The Evil—huge and monstrous as it is—is not senseless, one may feel sure. Even now here in England one perceives an extraordinary pulling together and bracing up of the people, a development of solidarity and mutual helpfulness, a greater seriousness, and a disregarding of artificialities, which are all to the good. These things are gains, even though the way of their manifestation be through much of enmity and ignorance. And one may fairly suppose that similar results are traceable in the other nations concerned. Wounds and death may seem senseless and needless, but those who suffer them do not suffer in vain. All these shattering experiences, whether in a nation’s career or in the career of an individual, cause one—they force one—to look into the bases of life and to get nearer its realities. If, in this case, the experiences of the war, and the fire which the nations are passing through, serve to destroy and burn up much of falsity in their respective habits and institutions, we shall have to admit that the attendant disasters have not been all loss—even though at the same time we admit that if we had had a grain of sense we might have mended our falsities in far more economical and sensible fashion.

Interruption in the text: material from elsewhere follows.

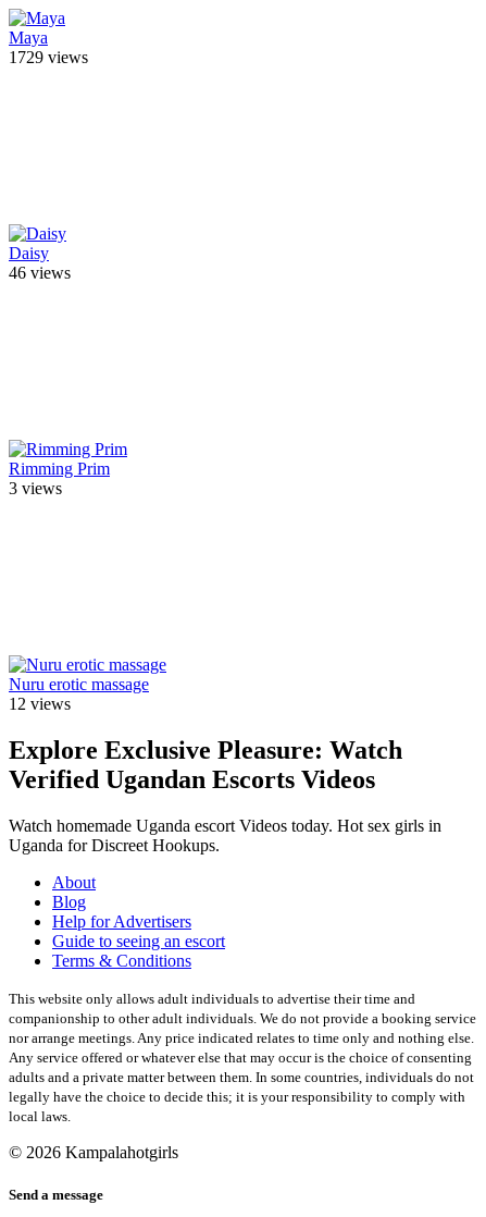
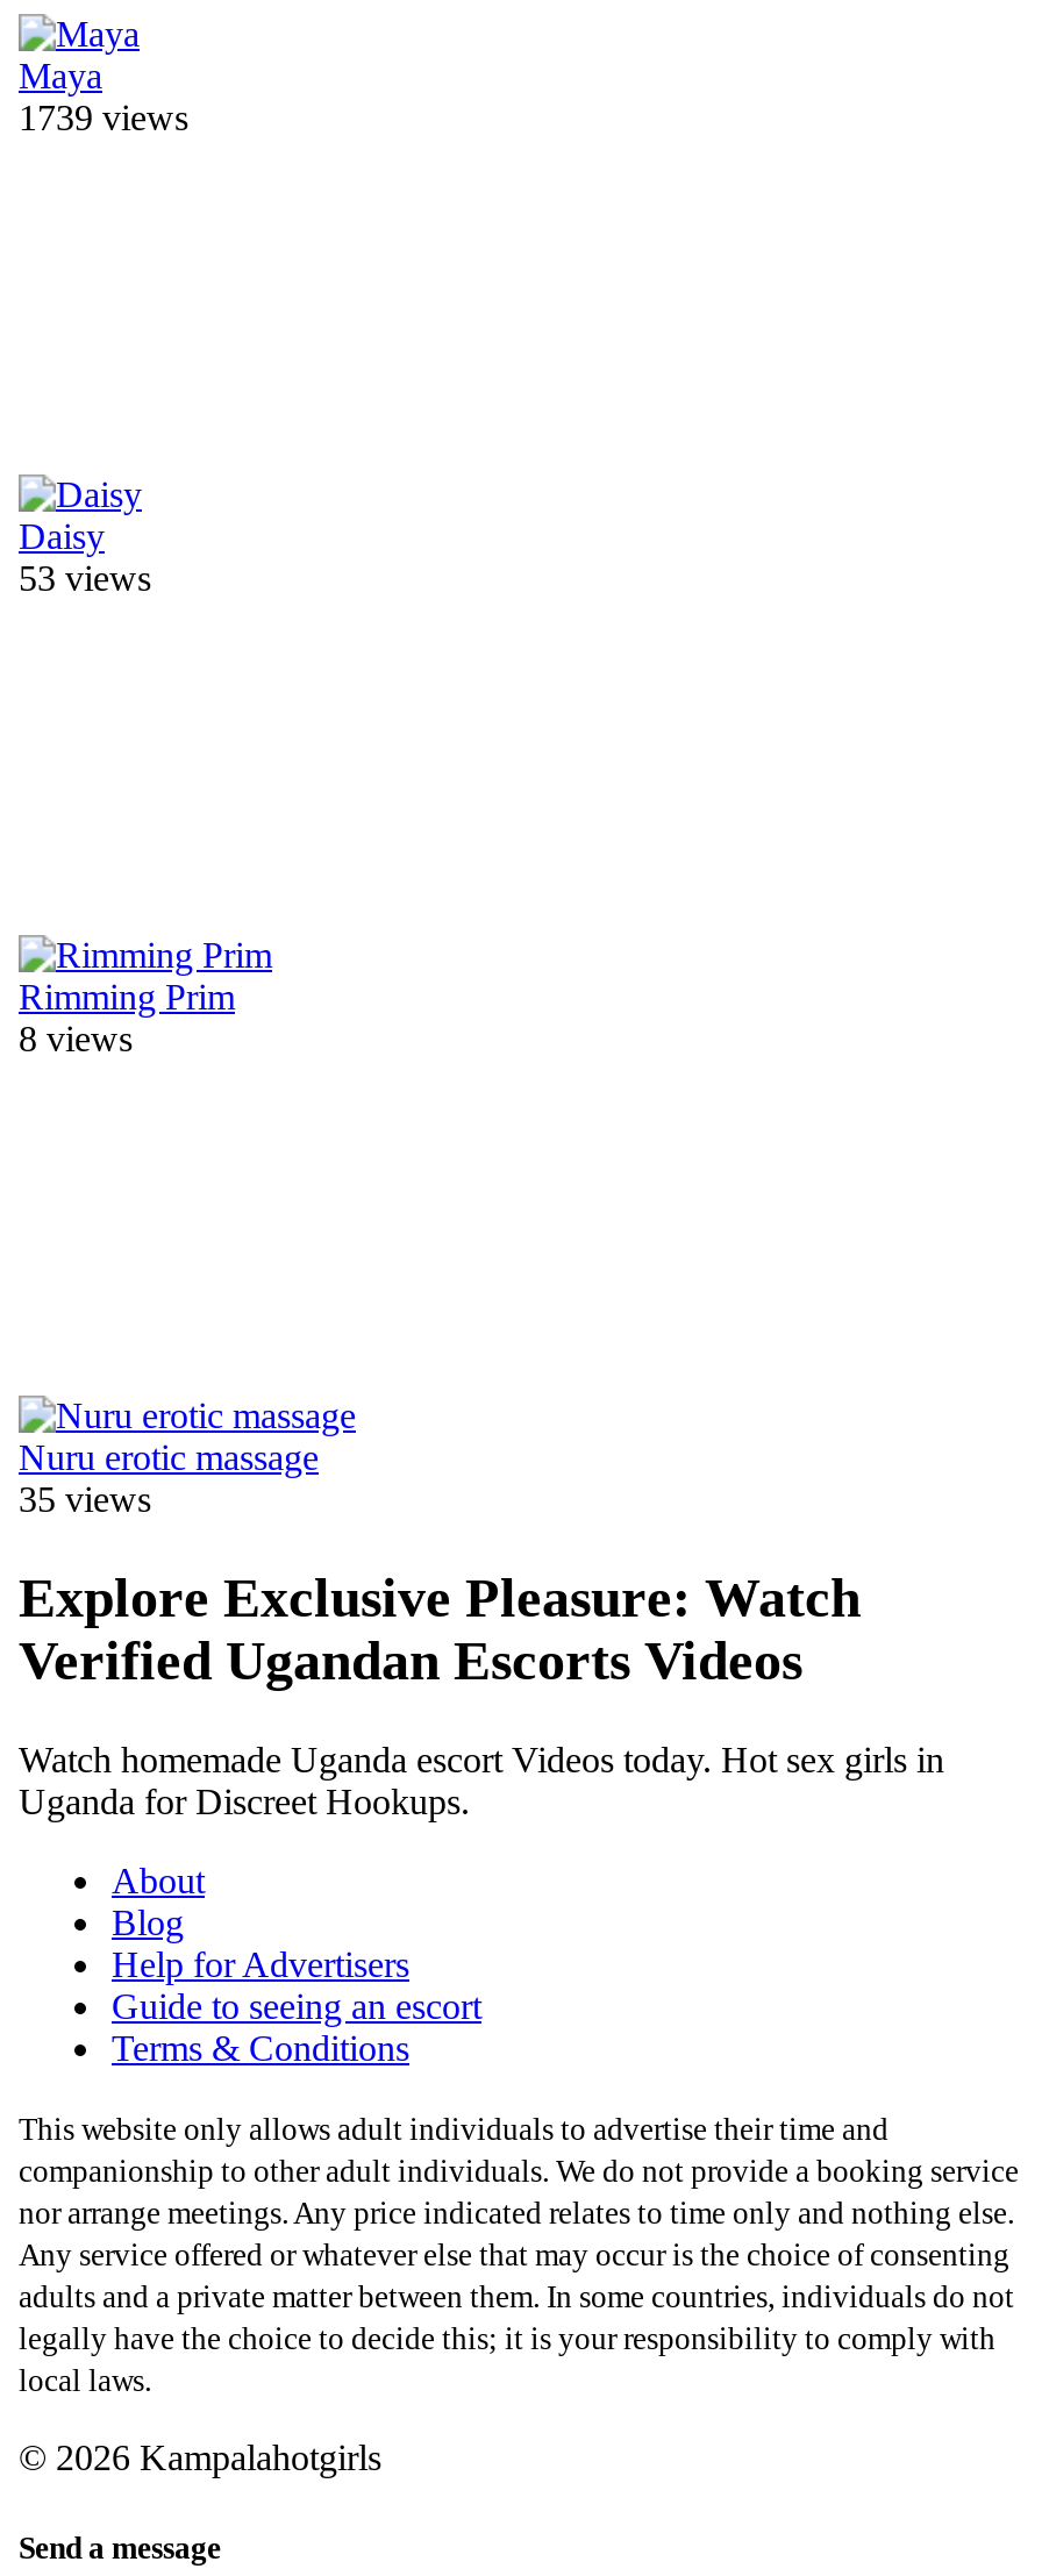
[9,48,88,66] 1729 views -> [19,97,188,137] 1739 views
[9,263,71,282] 46 views -> [19,558,151,597] 53 views
[9,479,62,497] 3 views -> [19,1018,133,1058] 8 views
[9,694,71,713] 12 views -> [19,1479,151,1518] 35 views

If in the following pages—chiefly concerned as they are with Germany and England—I have seemed to find fault with either party or to affix blame on one or the other, it is not necessary to suppose that one harbours ill-feeling towards either, or that one fails to recognize the splendid devotion of both the combatants. Two nations so closely related as the Germans and the English cannot really be so hopelessly different in temperament and character; and a great deal of the supposed difference is obviously artificial and class-made for the occasion. Still, there are differences; and as we both think we are right, and as we are unable to argue the matter out in a rational way, there seems to be nothing for it but to fight.
War has often been spoken of as a great Game; and Mr. Jerome K. Jerome has lately written eloquently on that subject. It is a game in which the two parties agree, so to speak, to differ. They take sides, and in default of any more rational method, resort to the arbitrament of force. The stakes are high, and if on the one hand the game calls forth an immense amount of resource, skill, alertness, self-control, endurance, courage, and even tenderness, helpfulness, and fidelity; on the other hand, it is liable to let loose pretty bad passions of vindictiveness and cruelty, as well as to lead to an awful accumulation of mental and physical suffering and of actual material loss. To call war “The Great Game” may have been all very well in the more rudimentary wars of the past; but to-day, when every horrible invention of science is conjured up and utilized for the express purpose of blowing human bodies to bits and strewing battlefields with human remains, and the human spirit itself can hardly hold up against such a process of mechanical slaughter, the term has ceased to be applicable. The affections and the conscience of mankind are too violently outraged by the spectacle; and a great mass of feeling is forming which one may fairly hope will ere long make this form of strife impossible among the more modern peoples.